Software & Data Management
Running on Windows CE 6.0 with ARM9 real-time controller architecture, the BQS-19 provides deterministic response times and deterministic I/O latency critical for pressure-critical sequences. Its embedded software includes automated test sequence scripting, customizable pass/fail criteria (e.g., adjustable diffusion rate thresholds per filter area), and configurable report templates compliant with ALCOA+ principles (Attributable, Legible, Contemporaneous, Original, Accurate, Complete, Consistent, Enduring, Available). Data export is supported via USB mass storage or Ethernet TCP/IP to validated LIMS or MES platforms. Optional PC-based desktop software enables centralized fleet monitoring, remote test initiation, historical trend analysis, and electronic signature capture — fulfilling enterprise-level requirements for distributed manufacturing operations under Annex 11 and EU GMP Chapter 4.
Applications
This instrument is deployed in pre-use post-sterilization (PUPSIT) and post-use integrity testing workflows across sterile fill-finish lines, bioreactor harvest trains, viral clearance filtration steps, and compressed gas distribution systems. It validates final sterilizing-grade filters (0.22 µm and 0.1 µm) used in bulk drug substance purification, vaccine formulation, and cell/gene therapy vector processing. In R&D settings, it supports membrane qualification studies, compatibility screening with process fluids, and accelerated stability assessments under varying temperature/humidity conditions. Its WIT capability is specifically intended for integrity assurance of hydrophobic air and gas filters in HVAC systems and nitrogen blanketing lines where aqueous-based methods are impractical.
FAQ
What regulatory standards does the BQS-19 comply with?

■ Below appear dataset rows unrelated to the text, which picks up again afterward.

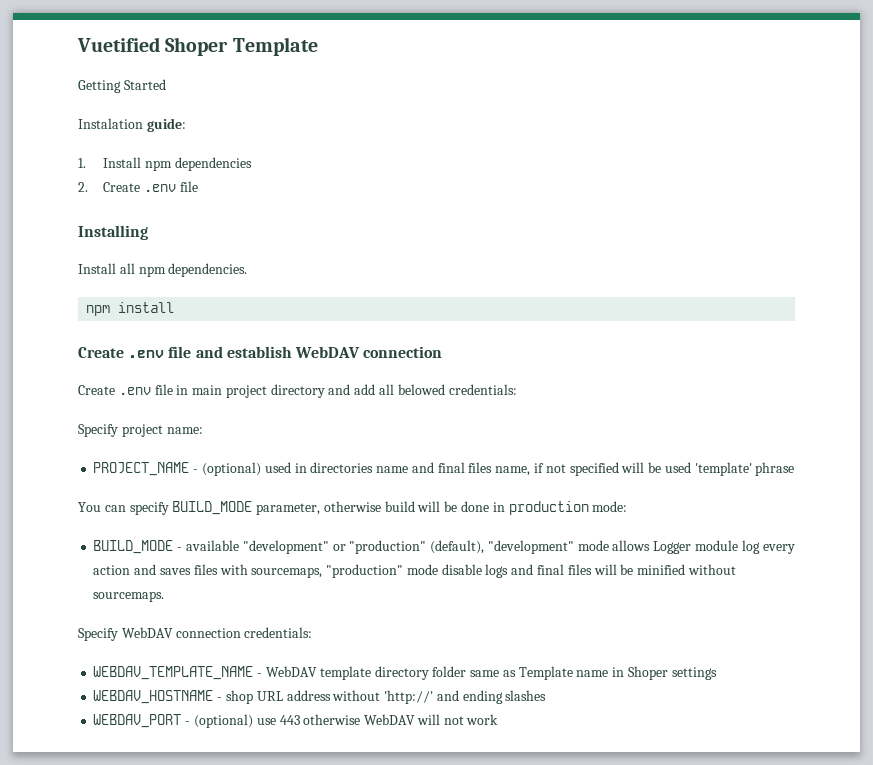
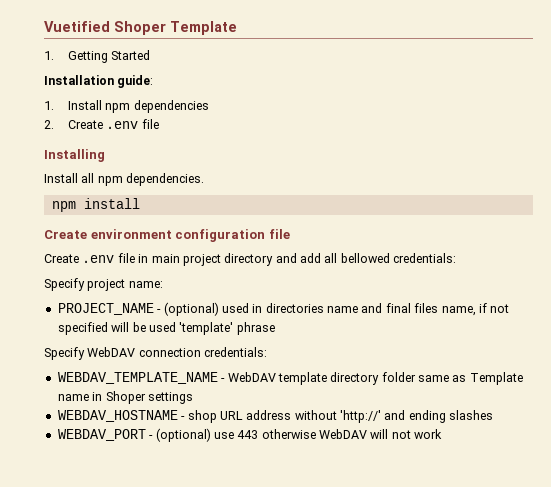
(318, 46) none -> [44,51,54,60] 1.
[78,118,143,129] Instalation -> [44,75,114,85] Installation
[128,346,443,358] .env file and establish WebDAV connection -> [90,229,290,242] environment configuration file
[397,384,445,395] belowed -> [340,253,390,263] bellowed
[78,501,628,515] [93,540,795,554] [93,564,736,578] [93,591,165,602] // You can specify BUILD_MODE parameter, otherwise build will be done in production mode: // BUILD_MODE - available "development" or "production" (default), "development" mode allows Logger module log every action and saves files with sourcemaps, "production" mode disable logs and final files will be minified without sourcemaps. -> (275, 328) none

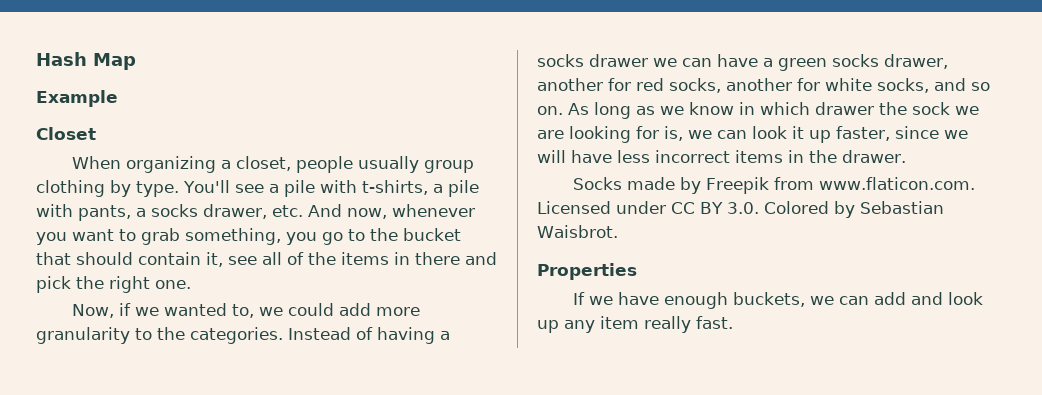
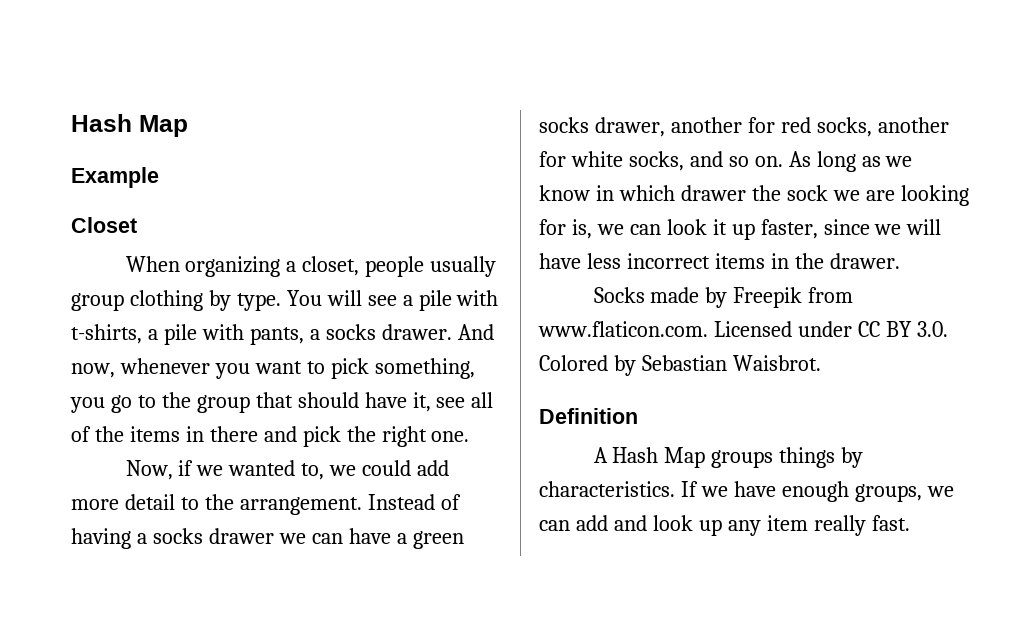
[183,180,230,193] You'll -> [286,290,362,306] You will
[203,204,303,219] drawer, etc. -> [381,324,452,340] drawer.
[141,228,180,245] grab -> [330,358,369,379] pick
[403,228,461,241] bucket -> [196,395,250,413] group
[138,252,201,265] contain -> [364,392,407,408] have
[36,327,283,344] granularity to the categories. -> [124,494,362,515] detail to the arrangement.
[537,263,637,280] Properties // -> [539,408,638,424] [593,447,864,468] [539,481,675,497] Definition // A Hash Map groups things by characteristics.
[733,292,806,307] buckets, -> [854,484,922,502] groups,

The instrument conforms to ASTM F838-22, ISO 13408-2:2021, USP <1207>, EP 2.6.27, and supports implementation of FDA 21 CFR Part 11 and EU Annex 11 requirements through audit-trail-enabled operation and electronic signature functionality.
Can the BQS-19 perform tests on multi-cartridge housings?
Yes — it supports integrity testing of housings containing up to nine parallel cartridges using proprietary pressure-compensation algorithms that normalize flow contributions across asymmetric configurations.
Is water intrusion testing validated for large-scale gas filters?
Yes — the WIT method is validated for hydrophobic filters with upstream volumes ≥1000 cm³, and the instrument calculates water intrusion rate (WIR) from measured pressure decay, test duration, and known upstream void volume.
How is data integrity ensured during power loss or unexpected shutdown?
All test sessions are written to non-volatile memory incrementally; partial records are preserved and recoverable upon reboot, with no risk of file corruption or incomplete saves.
Does the system support third-party LIMS integration?
Yes — via standardized MODBUS TCP or custom API protocols, enabling bidirectional communication with major laboratory informatics platforms for automated result ingestion and workflow orchestration.